Neurovirulent simian immunodeficiency virus replicates productively in endothelial cells of the central nervous system in vivo and in vitro
Mankowski, J.L.; Spelman, J.P.; Ressetar, H.G.; Strandberg, J.D.; Laterra, J.; Carter, D.L.; Clements, J.E.; Zink, M.C.
Journal of Virology 68(12): 8202-8208
ISSN/ISBN: 0022-538X PMID: 7966612 Accession: 009088751
The perivascular location of human immunodeficiency virus-infected cells suggests that the virus enters the central nervous system (CNS) by traversing the blood-brain barrier (BBB).
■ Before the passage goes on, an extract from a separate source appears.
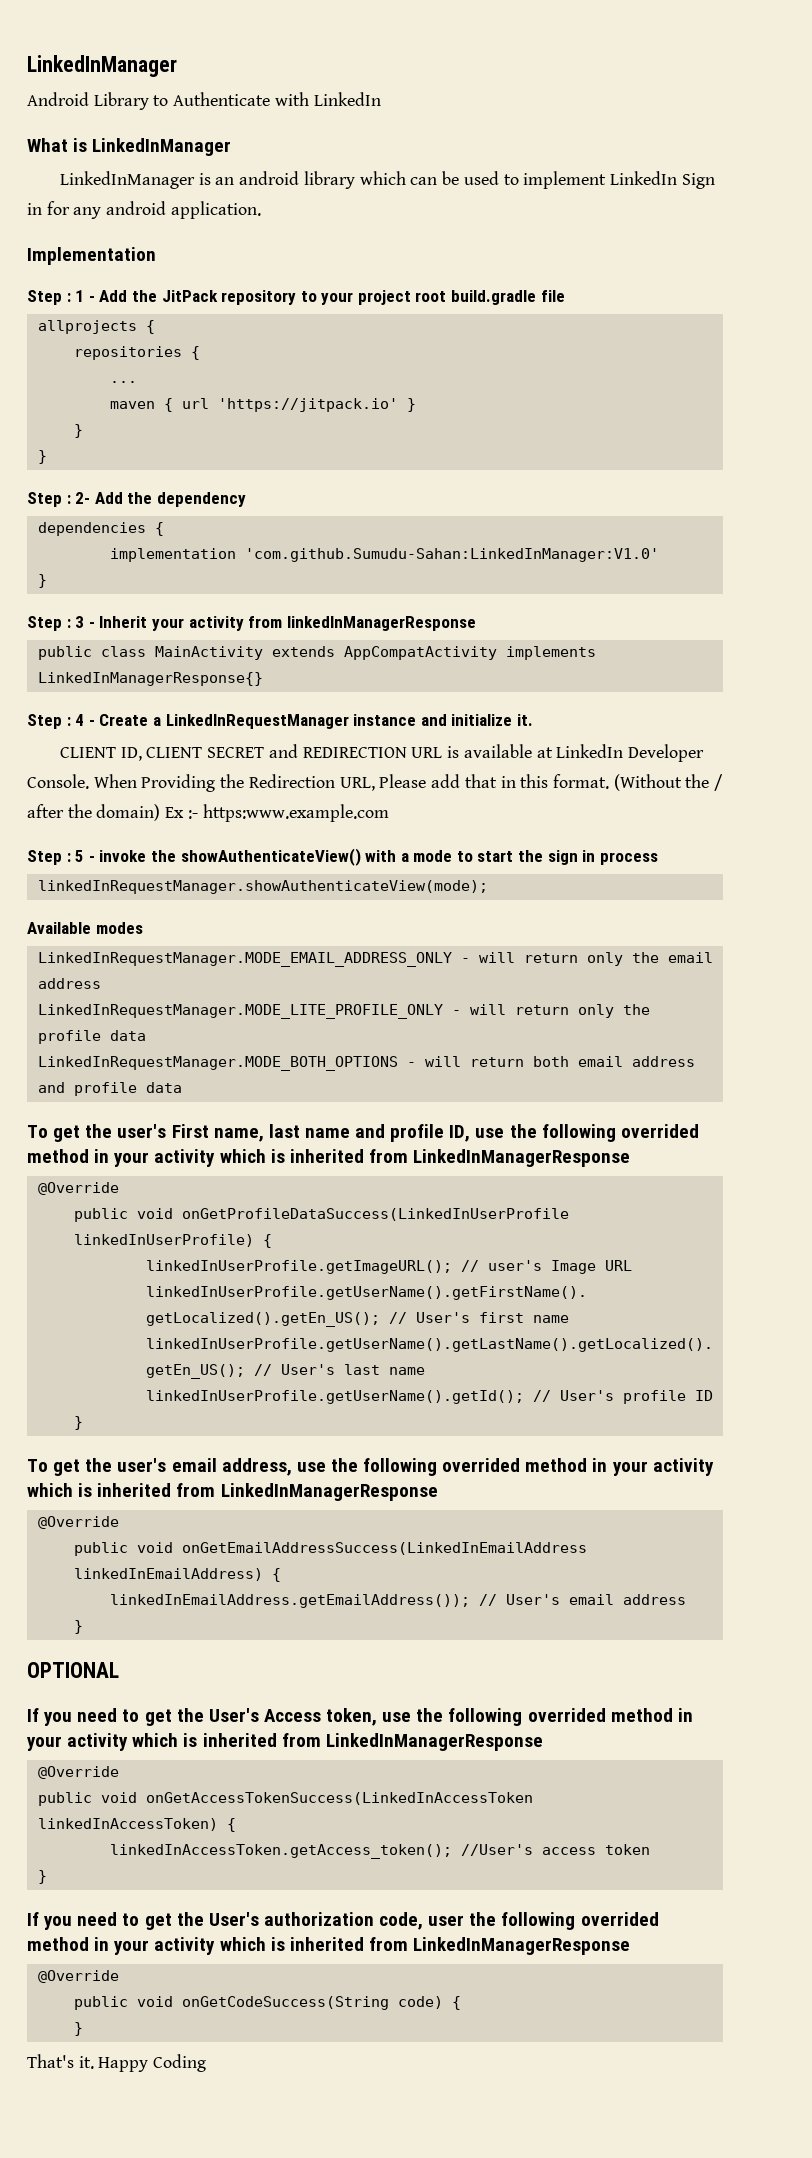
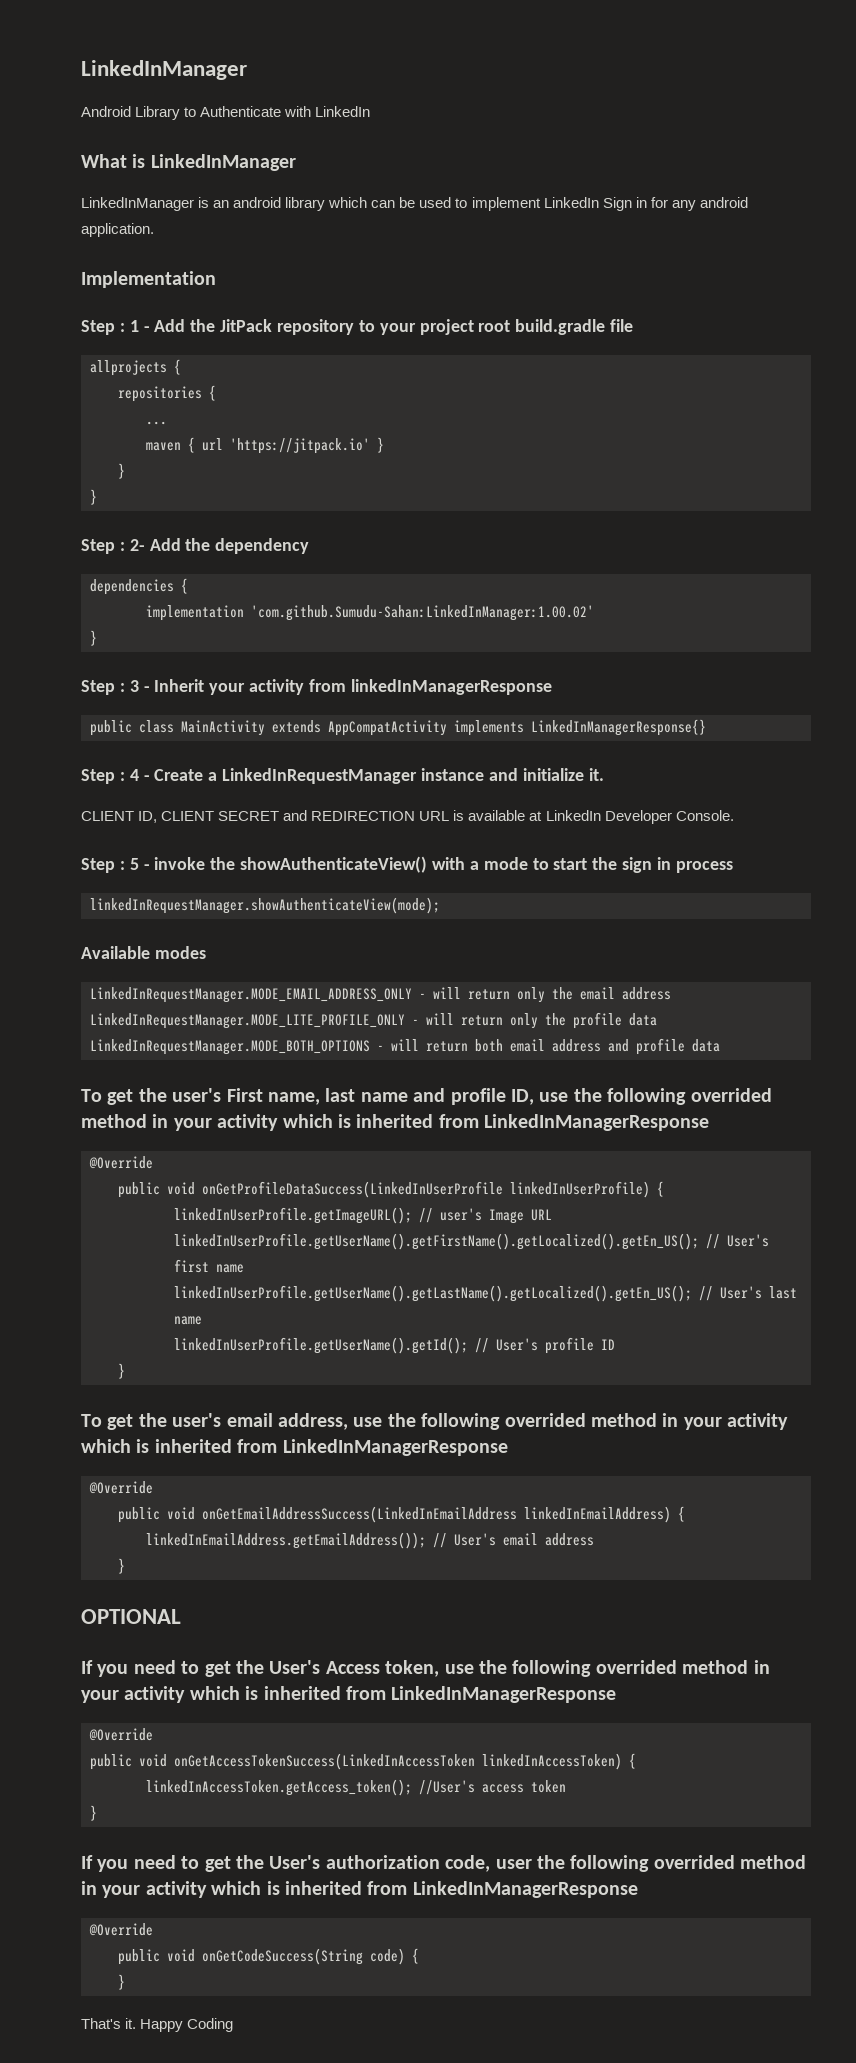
[244,548,659,562] 'com.github.Sumudu-Sahan:LinkedInManager:V1.0' -> [251,605,594,621] 'com.github.Sumudu-Sahan:LinkedInManager:1.00.02'
[93,774,724,792] [27,804,389,822] When Providing the Redirection URL, Please add that in this format. (Without the / after the domain) Ex :- https:www.example.com -> (734, 815) none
In this study, the simian immunodeficiency virus (SIV) macaque model was used to determine whether SIV infects CNS endothelial cells. SIV RNA was detected in capillary endothelial cells in brain sections from animals parenterally inoculated with a neurovirulent strain of SIV by double immunohistochemistry and in situ hybridization and by reverse transcriptase-in situ PCR. These in vivo observations were extended by examining whether SIV replicated productively in cultured macaque brain endothelial cells (MBEC). A neurovirulent strain, SIVmac239/17E-Br, replicated productively in MBEC as determined by the presence of viral cytopathic effect (syncytia), viral DNA by PCR, viral RNA by in situ hybridization, and viral antigen by immunohistochemistry and by the production of high titers of cell-free virus. Virus replication was confirmed by electron microscopy. In contrast, a nonneurovirulent strain, SIVmac239, did not infect MBEC. Infection of the endothelial cells was not blocked by soluble CD4. Thus, endothelial cells may provide a CD4-independent pathway of virus entry to the CNS. In addition, damage to the BBB as a result of endothelial cell infection may provide a mechanism for amplification of viral load in the CNS and may contribute to the CNS dysfunction that characterizes AIDS dementia and SIV encephalitis. These data suggest that MBEC may serve a selective role in determining virus entry to the CNS.